I am implementing a secure boot process on the STM32H723. My application has three firmware components with the following memory layout:
1. BOOT: Located in internal Flash.
2. OS: Located in internal Flash.
3. USER: Located in external SDRAM.
The required boot and runtime behavior is:
1. Upon power-on, the BOOT code must read and perform a full verification (e.g., checksum, hash) of the entire OS image from internal Flash.
2. After verification, the BOOT jumps to the OS.
3. The OS provides a runtime environment for the USER application. The OS and USER application need to interact bidirectionally (e.g., call each other's functions).
Core Security Requirement:
The USER application (running in SDRAM) must be prevented from reading the code of both the BOOT and the OS from internal Flash. The OS code should be executable but not readable.
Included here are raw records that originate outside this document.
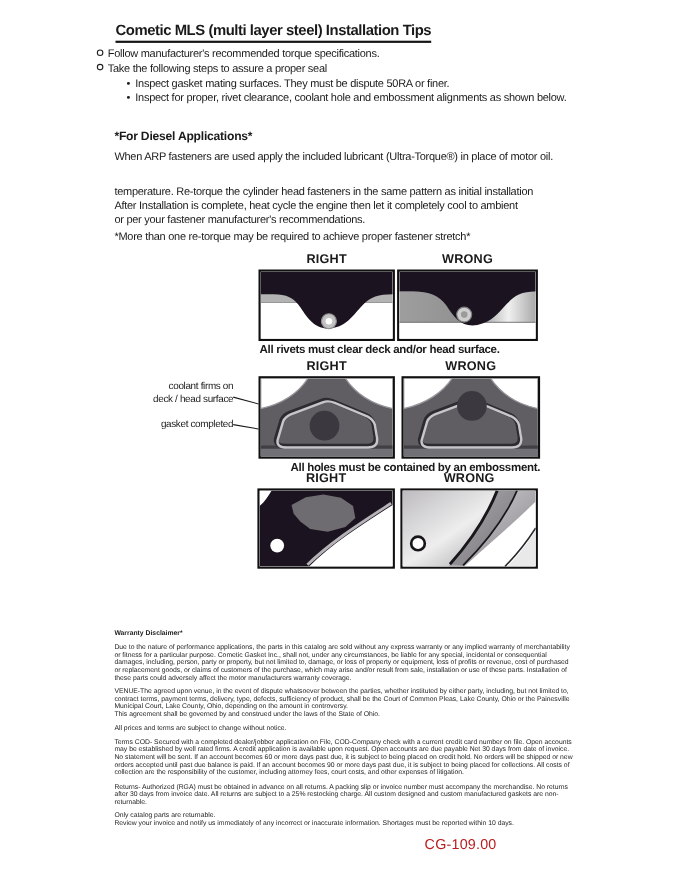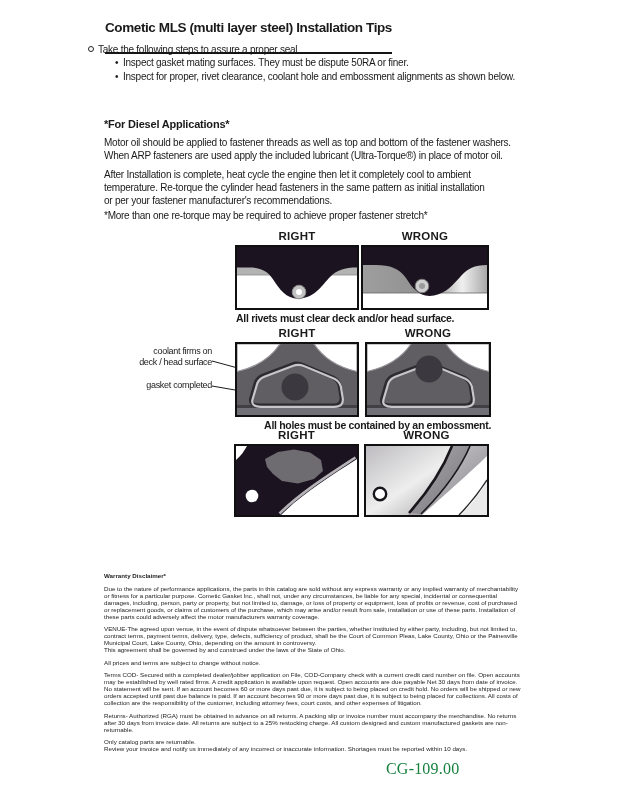--- a/index.html
+++ b/index.html
@@ -8,7 +8,7 @@
   .abs{position:absolute;}
 
   .title{left:105px;top:20px;font-size:13.5px;font-weight:bold;letter-spacing:-0.4px;
-         border-bottom:2px solid #141414;padding-bottom:17px;white-space:nowrap;}
+         border-bottom:2px solid #141414;padding-bottom:2px;white-space:nowrap;}
 
   .bullets{left:88px;top:43px;font-size:10px;letter-spacing:-0.25px;line-height:13.4px;}
   .bullet-row{white-space:nowrap;}

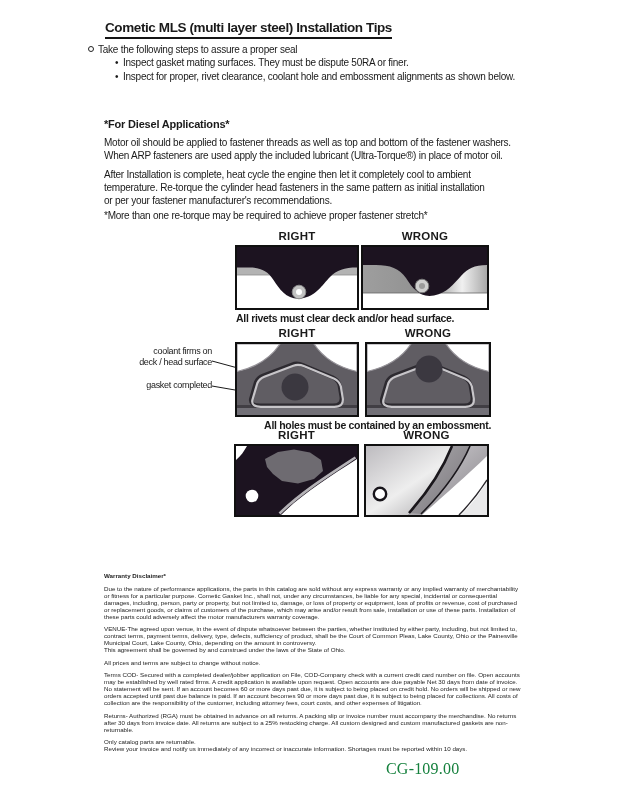--- a/index.html
+++ b/index.html
@@ -48,6 +48,7 @@
   <div class="abs title">Cometic MLS (multi layer steel) Installation Tips</div>
 
   <div class="abs bullets">
+    <div class="bullet-row"><span class="dot-o"></span><span>Follow manufacturer's recommended torque specifications.</span></div>
     <div class="bullet-row"><span class="dot-o"></span><span>Take the following steps to assure a proper seal</span></div>
     <div class="bullet-row sub"><span class="marker">•</span><span>Inspect gasket mating surfaces.  They must be dispute 50RA or finer.</span></div>
     <div class="bullet-row sub"><span class="marker">•</span><span>Inspect for proper, rivet clearance, coolant hole and embossment alignments as shown below.</span></div>

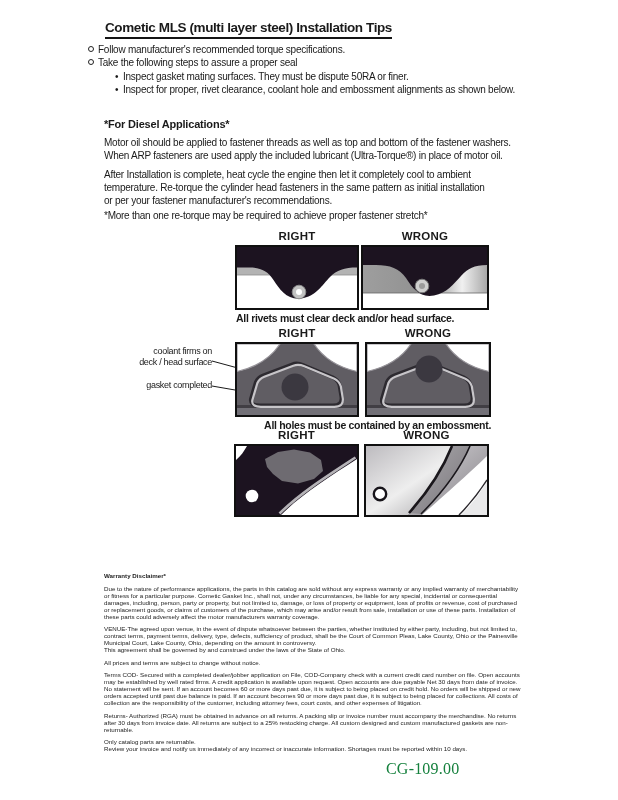--- a/index.html
+++ b/index.html
@@ -56,7 +56,6 @@
 
   <div class="abs diesel-heading">*For Diesel Applications*</div>
   <div class="abs para p1">
-    <div>Motor oil should be applied to fastener threads as well as top and bottom of the fastener washers.</div>
     <div>When ARP fasteners are used apply the included lubricant (Ultra-Torque®) in place of motor oil.</div>
   </div>
   <div class="abs para p2">

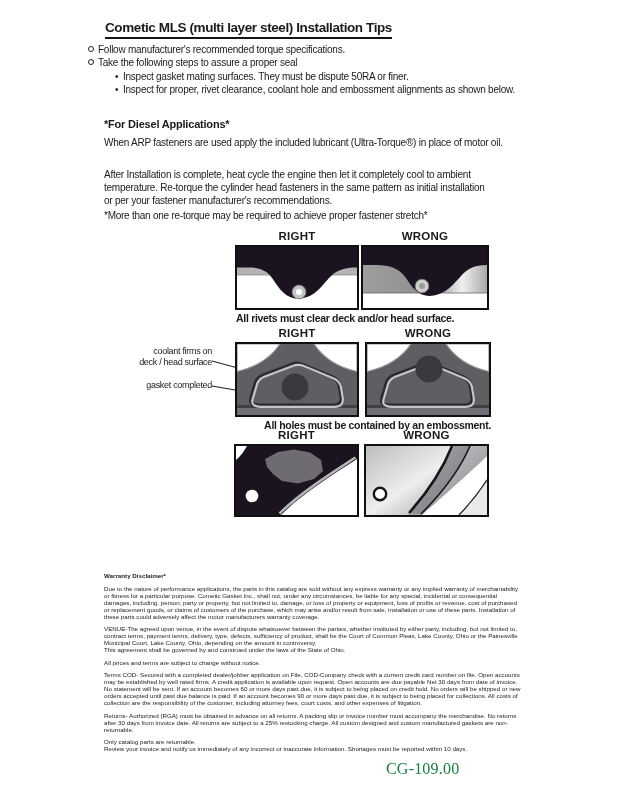--- a/index.html
+++ b/index.html
@@ -59,8 +59,8 @@
     <div>When ARP fasteners are used apply the included lubricant (Ultra-Torque®) in place of motor oil.</div>
   </div>
   <div class="abs para p2">
+    <div>temperature. Re-torque the cylinder head fasteners in the same pattern as initial installation</div>
     <div>After Installation is complete, heat cycle the engine then let it completely cool to ambient</div>
-    <div>temperature. Re-torque the cylinder head fasteners in the same pattern as initial installation</div>
     <div>or per your fastener manufacturer's recommendations.</div>
   </div>
   <div class="abs note">*More than one re-torque may be required to achieve proper fastener stretch*</div>

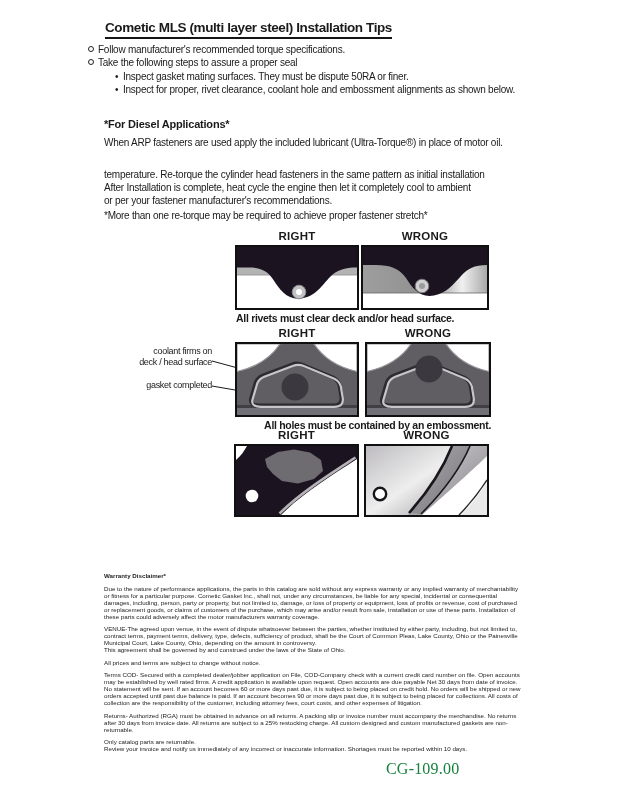--- a/index.html
+++ b/index.html
@@ -38,7 +38,7 @@
   .disclaimer p{margin:0 0 5.5px 0;}
   .disclaimer .dh{font-weight:bold;}
 
-  .footer{left:386px;top:760px;font-size:16px;letter-spacing:0.2px;color:#15803d;white-space:nowrap;font-family:Liberation Serif, serif;}
+  .footer{left:386px;top:760px;font-size:13px;letter-spacing:0.2px;color:#b91c1c;white-space:nowrap;}
 </style>
 </head>
 <body>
Question / Request for Clarification:
The PCROP (Proprietary Code Read Protection) feature seems designed for "execute-only" protection. However, a conflict exists in my use case:
• The BOOT needs read access to the OS area for verification.
• The USER must be denied read access to the same area.
what is the recommended method?
Reference: STM32H723 Reference Manual RM0433, Sections 4.3 (Flash Protection).
Cannot use the MPU in combination with user mode (privilege separation) for this protection, as it would involve frequent SVC (supervisor call) system calls for OS-USER interaction, introducing unacceptable performance overhead.